Heat from a cloud of steam has imposed Schlieren distortion on what you see of his part of the boat, and then just below and ahead of him a fingerprint has been pressed into the negative itself, physically altering it. At some time after a photographer for the Bain News Service opened his shutter on December 11, 1914, he or a co-conspirator broke down representation’s fourth wall and branded an image he had captured for the record of history with a mark of his anonymous own.

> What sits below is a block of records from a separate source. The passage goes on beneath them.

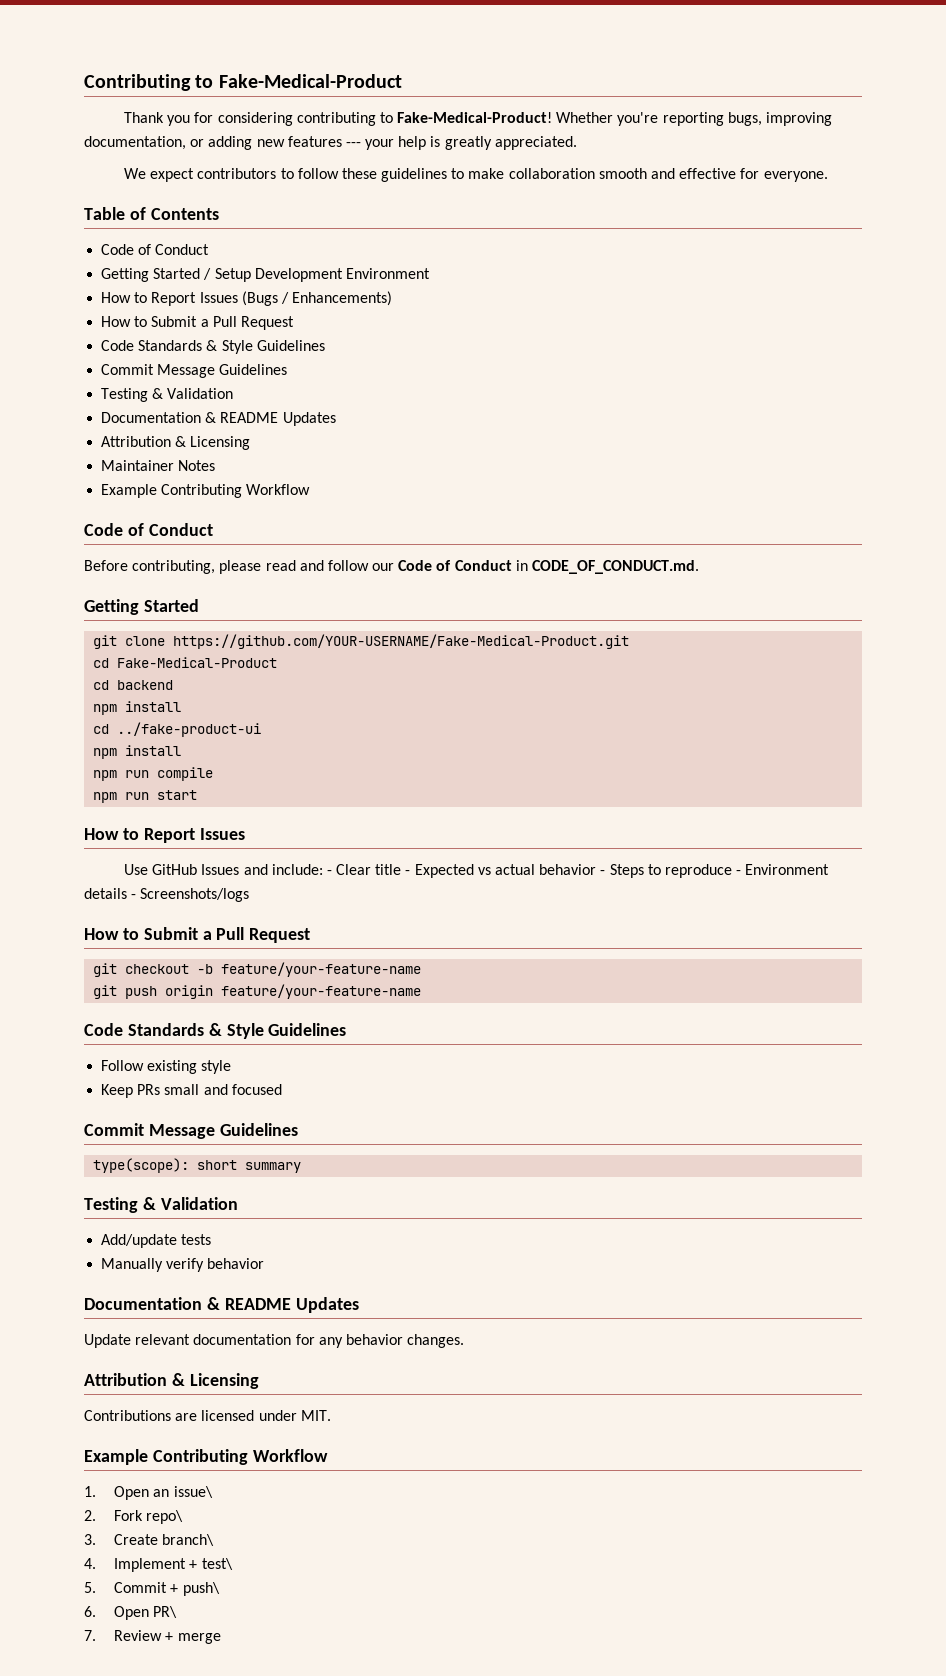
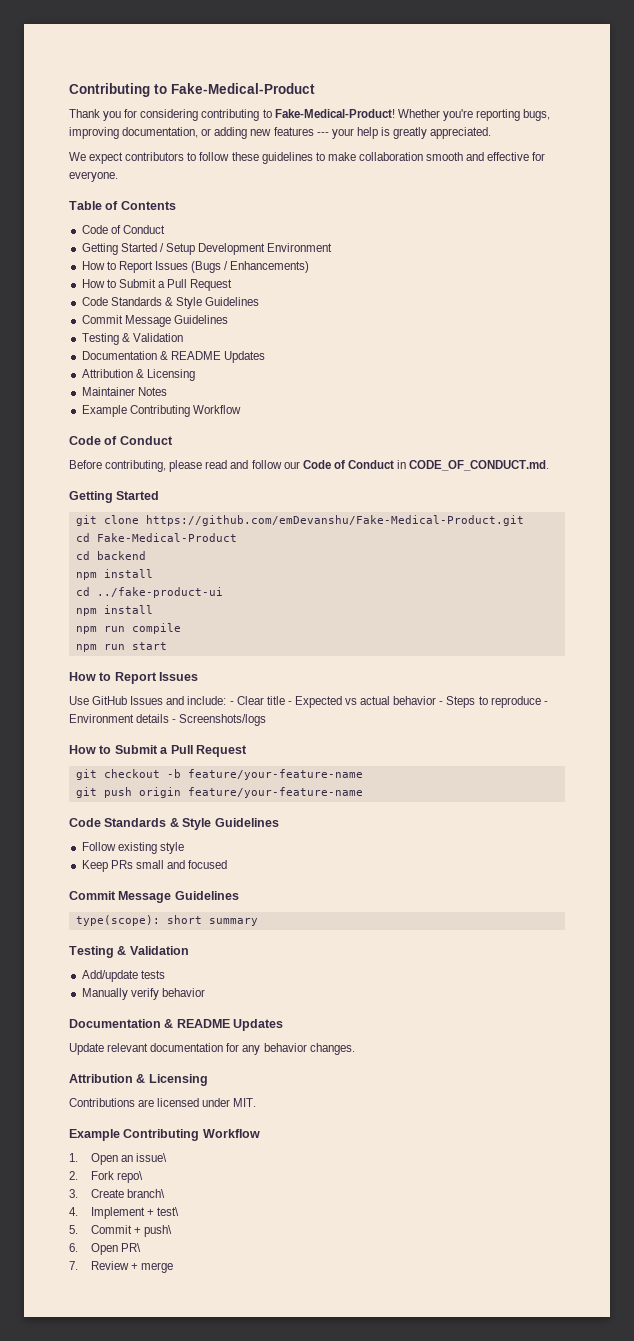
- git clone https://github.com/YOUR-USERNAME/Fake-Medical-Product.git
+ git clone https://github.com/emDevanshu/Fake-Medical-Product.git

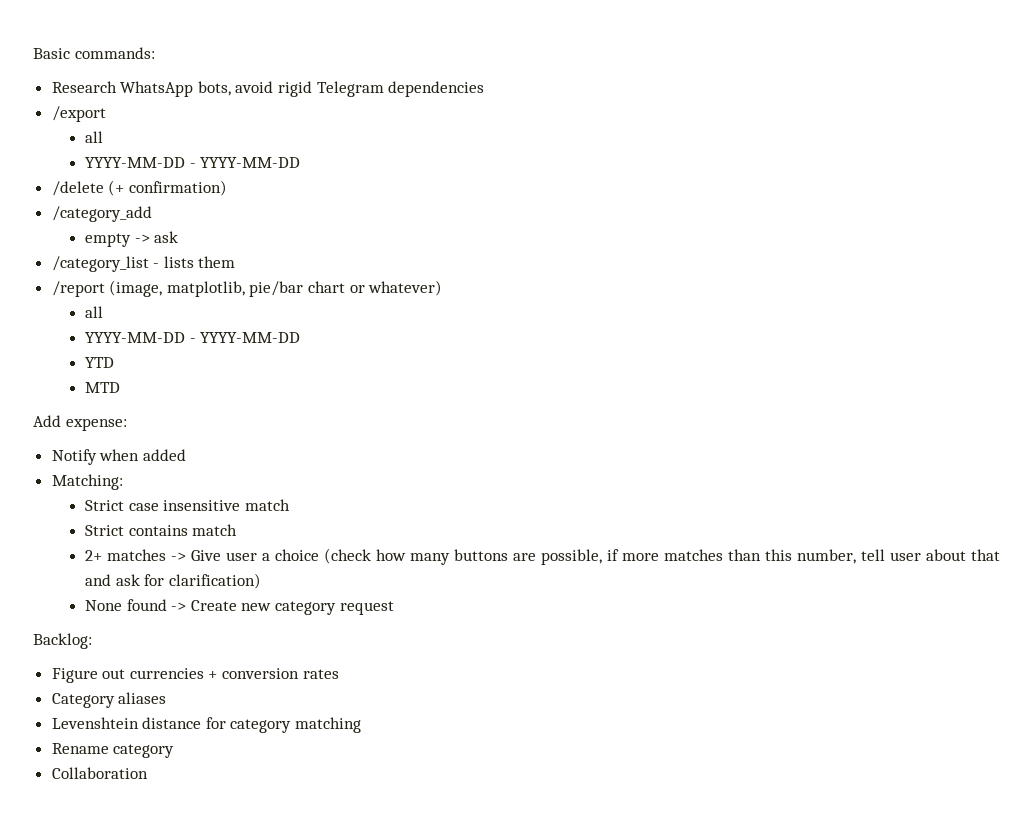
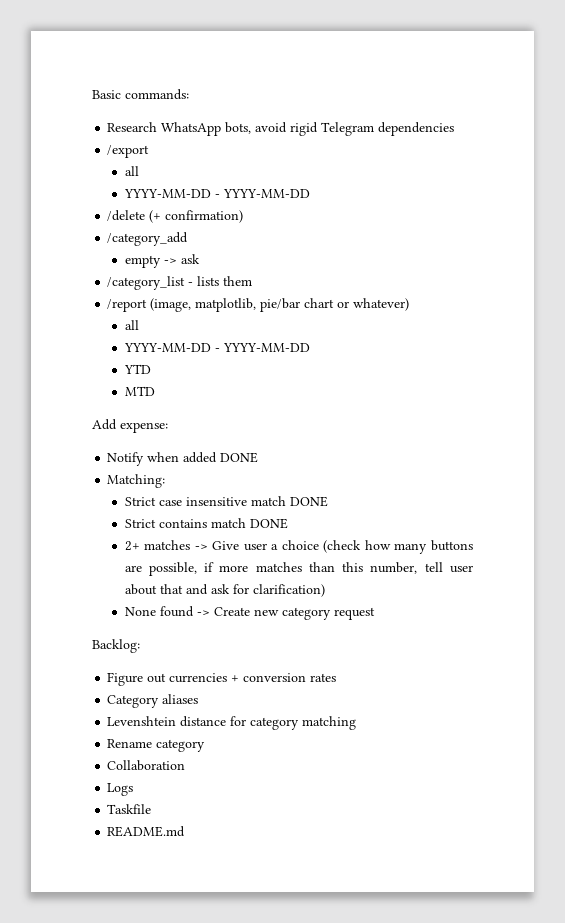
- Notify when added
+ Notify when added DONE
- Strict case insensitive match
+ Strict case insensitive match DONE
- Strict contains match
+ Strict contains match DONE
+ Logs
+ Taskfile
+ README.md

In the eras before photography, published illustrations often bore two small supplementary captions: at lower left, the artist’s name followed by the Latin identifier pinxit; at lower right, the engraver’s name followed by the Latin identifier sculpsit. In this image, the sculpsit is the oeuvre of somebody in a darkroom, fingerpainting. The artisan laid his hand upon the face of his creation, replacing with a nameless biological datum a face which might have testified to a name and a chronicled life. One of the modes through which Vaterland, the fingerprint’s background image, survives in its forcibly adopted fatherland’s national site of memory happens to be a menu item wittily named Epigrammes, but in the foreground the sculpsit of its creator is witless. Its only communicative function is to blot out whatever possible words might once have named a man.
The menu’s epigram is “Adieu.”
E. E. Cummings, The Enormous Room, A Typescript Edition, ed. George James Firmage (1922; W. W. Norton, 1978), p. 241.
Keats to his brother and sister-in-law, September 17-27, 1819: “Severn has got a little Baby–all his own let us hope–He told Brown he had given up painting and had turn’d modeller. I hope sincerely tis not a party concern; that no Mʳ ——— or **** is the real Pinxit and Severn the poor Sculpsit to this work of art.” (Selected Letters, ed. John Bernard [Penguin, 2014], p. 432.)